== TASK PROMPT ==
From the line that contains "[401,404,438,415] asap, ->" to the end of the entries, copy each line exactly, though the pictures stay out.

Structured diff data
********

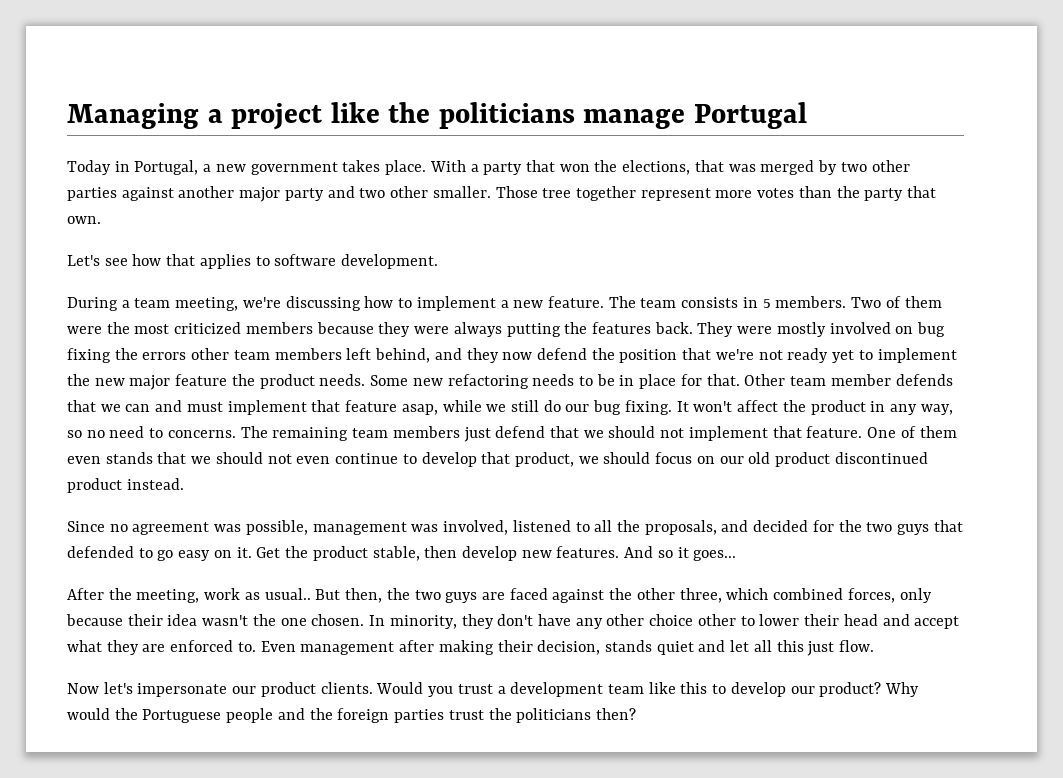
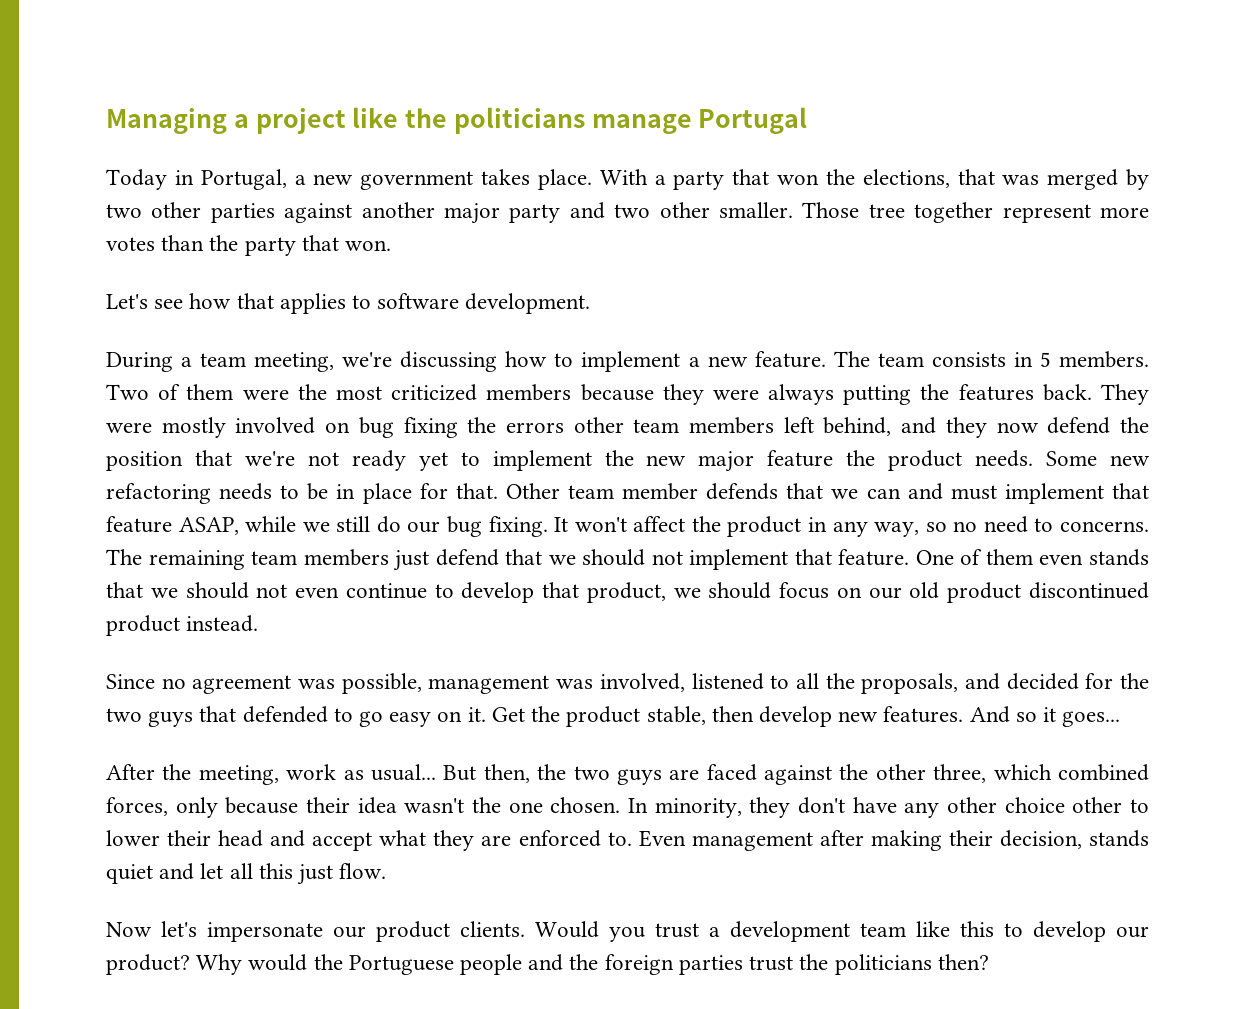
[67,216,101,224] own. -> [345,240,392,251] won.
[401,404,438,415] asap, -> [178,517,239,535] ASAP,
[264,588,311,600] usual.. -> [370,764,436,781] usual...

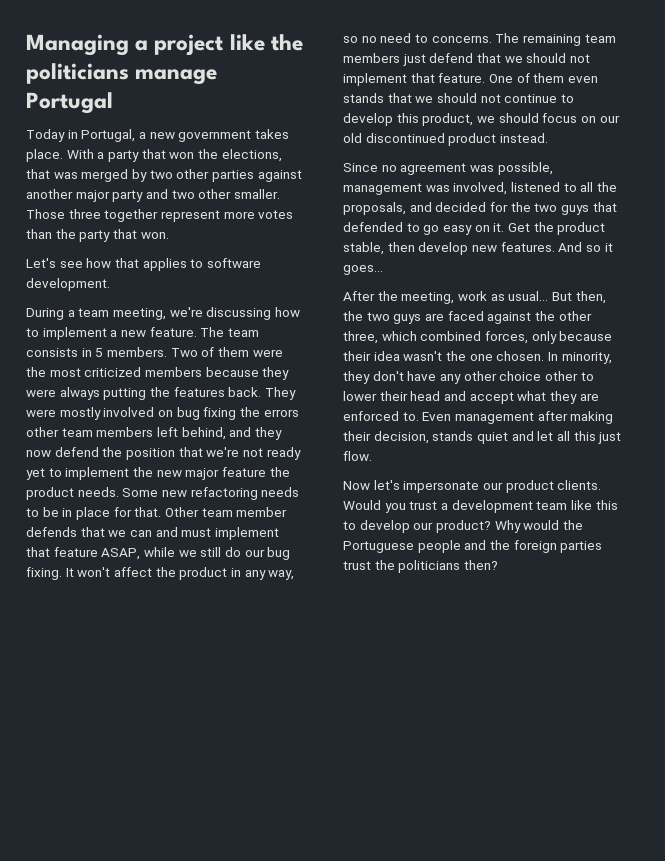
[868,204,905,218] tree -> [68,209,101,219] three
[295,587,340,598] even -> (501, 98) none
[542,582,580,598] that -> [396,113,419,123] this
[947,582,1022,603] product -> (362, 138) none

********

== SOLVED EXERCISE ==
[401,404,438,415] asap, -> [178,517,239,535] ASAP,
[264,588,311,600] usual.. -> [370,764,436,781] usual...

[868,204,905,218] tree -> [68,209,101,219] three
[295,587,340,598] even -> (501, 98) none
[542,582,580,598] that -> [396,113,419,123] this
[947,582,1022,603] product -> (362, 138) none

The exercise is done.